Paid security bug bounties from companies that rely on open-source technologies could prevent many of these situations. Listening to technologists concerns about security issues and promoting SecOps training should be paramount. But when your teams sacrifice, why would management care? The price is the same unless data is completely destroyed or locked out, probably what happened at Impresa. And guess what, those helpful volunteers already patched the library that everyone uses, so let’s ask developers to crunch a bit more overnight and leave infrastructures pristine.
This piece ending was different when I wrote it the first time. Between yesterday and today, we got the news that Mr Marak Squires, the developer of some well-known Javascript libraries, tainted his code repositories and packages, introducing infinite loops and other problematic code paths, breaking applications that had those dependencies and got updated.
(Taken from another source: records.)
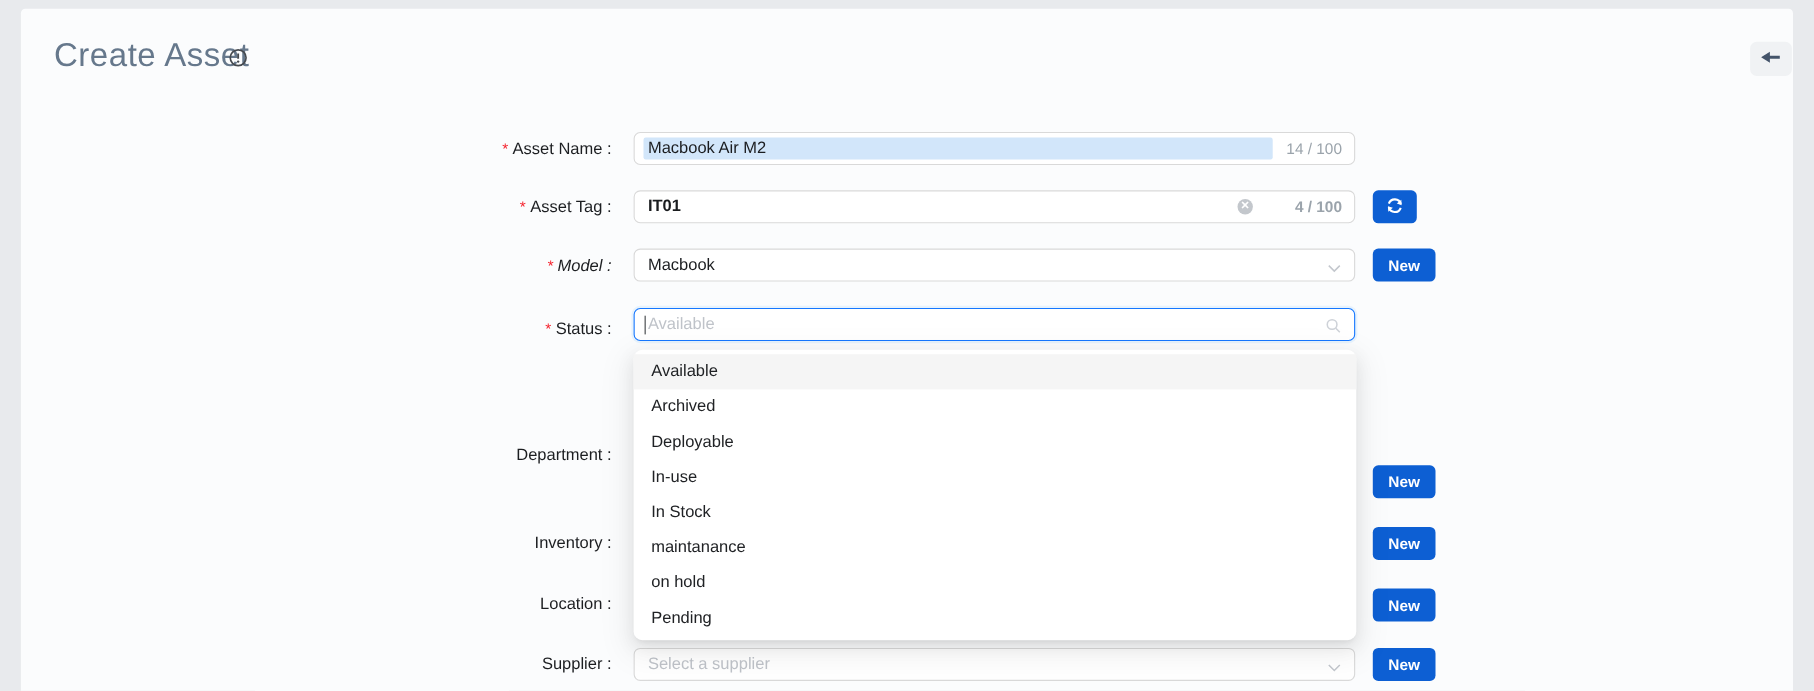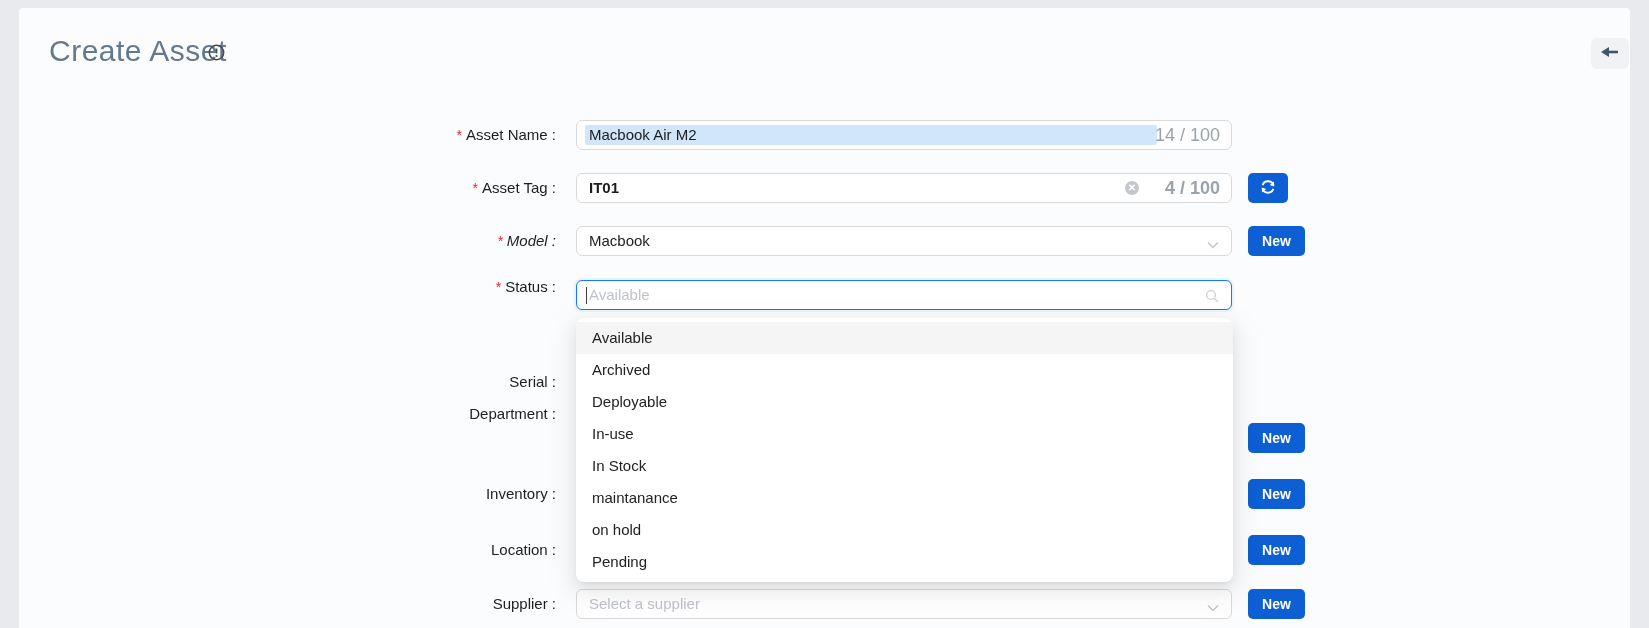--- a/index.html
+++ b/index.html
@@ -23,7 +23,7 @@
   .tbox .val { position:absolute; left:12px; top:0; line-height:28px;
     font-size:15px; color:#1a1c1f; z-index:2; }
   .tbox .counter { position:absolute; right:11px; top:0; line-height:28px;
-    font-size:18px; color:#9aa3ab; z-index:2; }
+    font-size:14px; color:#9aa3ab; z-index:2; }
   .sel-highlight { position:absolute; left:8px; top:4px; height:20px; width:572px;
     background:#d2e6fa; border-radius:2px; z-index:1; }
   .clear-icon { position:absolute; right:92px; top:7px; width:14px; height:14px;

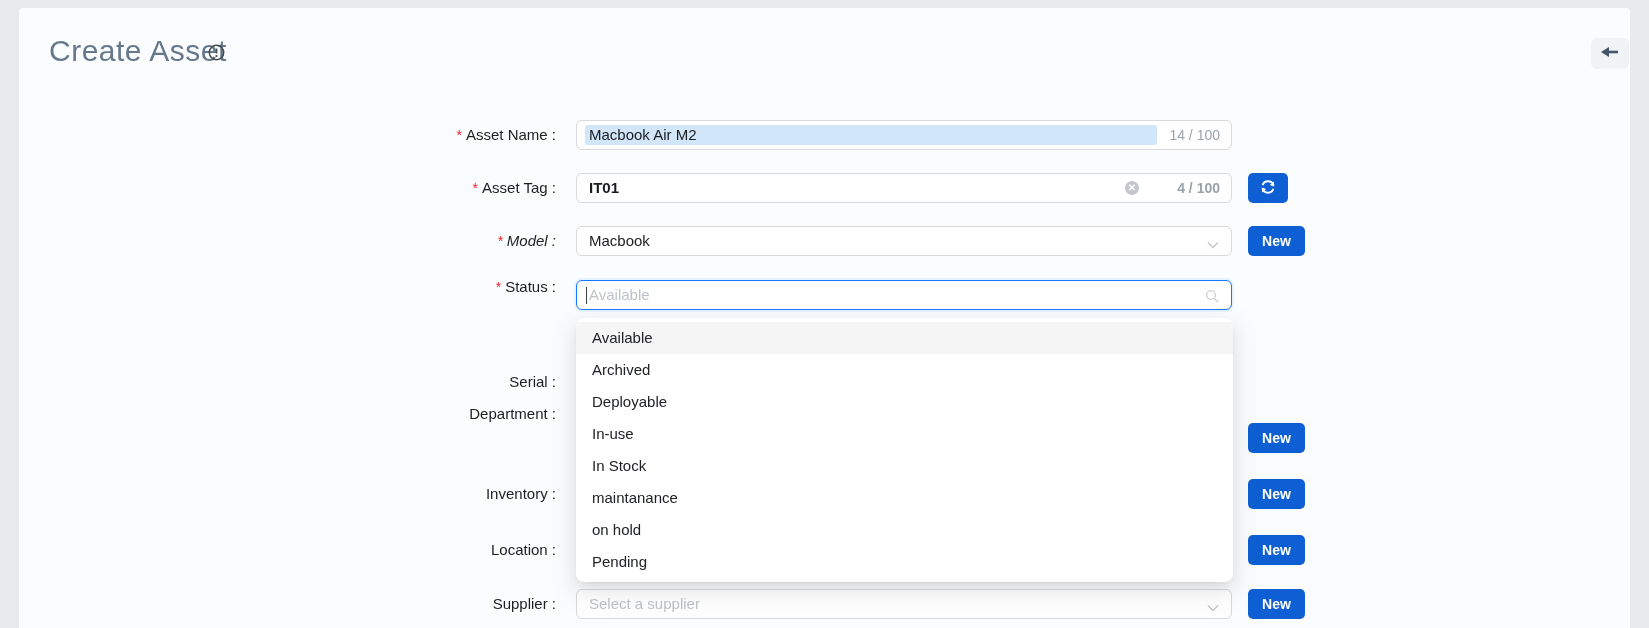--- a/index.html
+++ b/index.html
@@ -118,7 +118,7 @@
   </div>
   <button class="btn-new" style="top:218px;">New</button>
 
-  <div class="row-label" style="top:264px;">
+  <div class="row-label" style="top:276px;">
     <span class="req">*</span><span>Status :</span>
   </div>
   <div class="tbox focused" style="top:272px;">

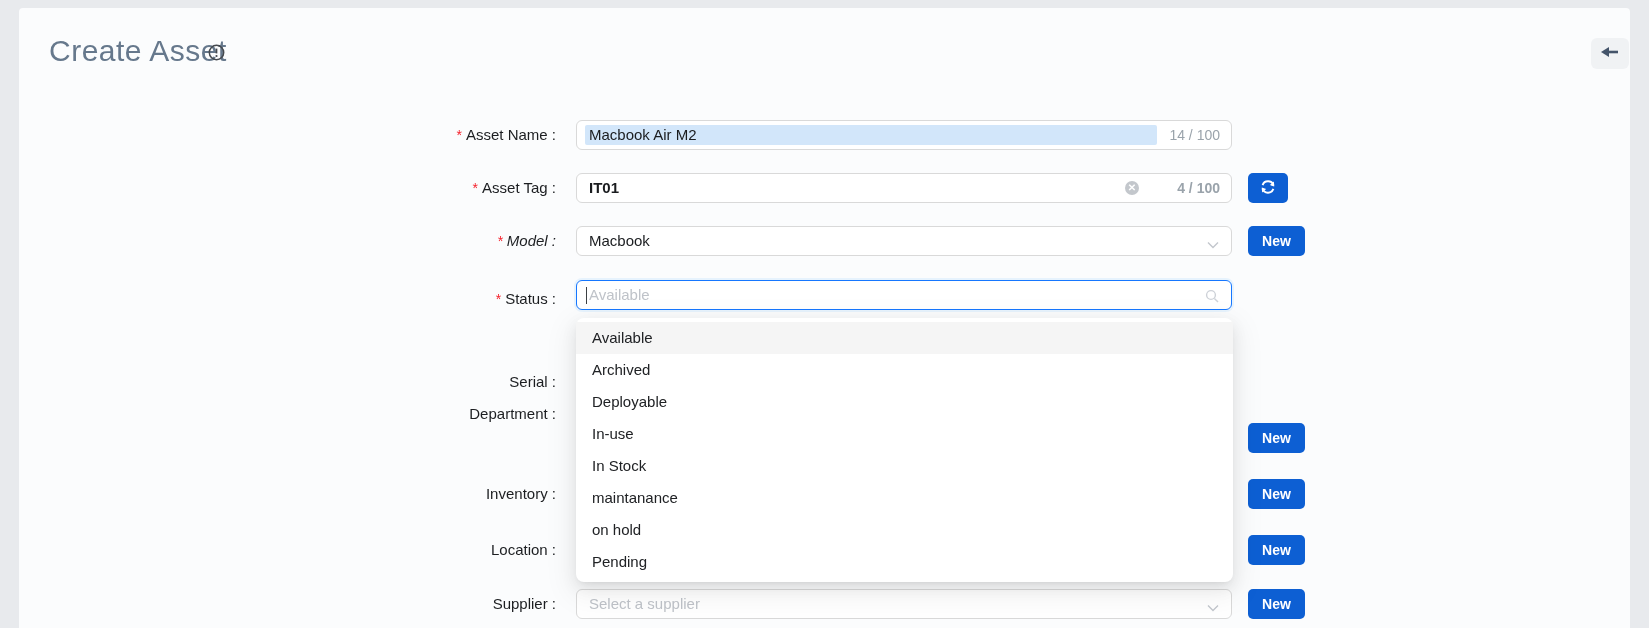--- a/index.html
+++ b/index.html
@@ -143,9 +143,6 @@
     <div class="dd-option">Pending</div>
   </div>
 
-  <div class="row-label" style="top:359px;">
-    <span>Serial :</span>
-  </div>
 
   <div class="row-label" style="top:391px;">
     <span>Department :</span>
Why? For the same concern that I’m sharing in this piece. No one is paying for this code, but everyone uses it and takes profit from it, most of the time ignoring what it does besides what is promoted. Obviously, this type of “terrorism” doesn’t solve nor help the cause, but it is just another warning.
As in-house technologists, we need to push the word that open-source code needs to be paid and that even small donations make a difference. A budget of even 0.1% dedicated to spreading over Patreon, Flatter, et al. could be enough to motivate some of these talented developers to dedicate their valuable time to improve, stabilize and harden the foundations of what we want to call the 4th industrial revolution. If not, what should we expect with AI and distributed systems taking over the world? Nothing good for sure.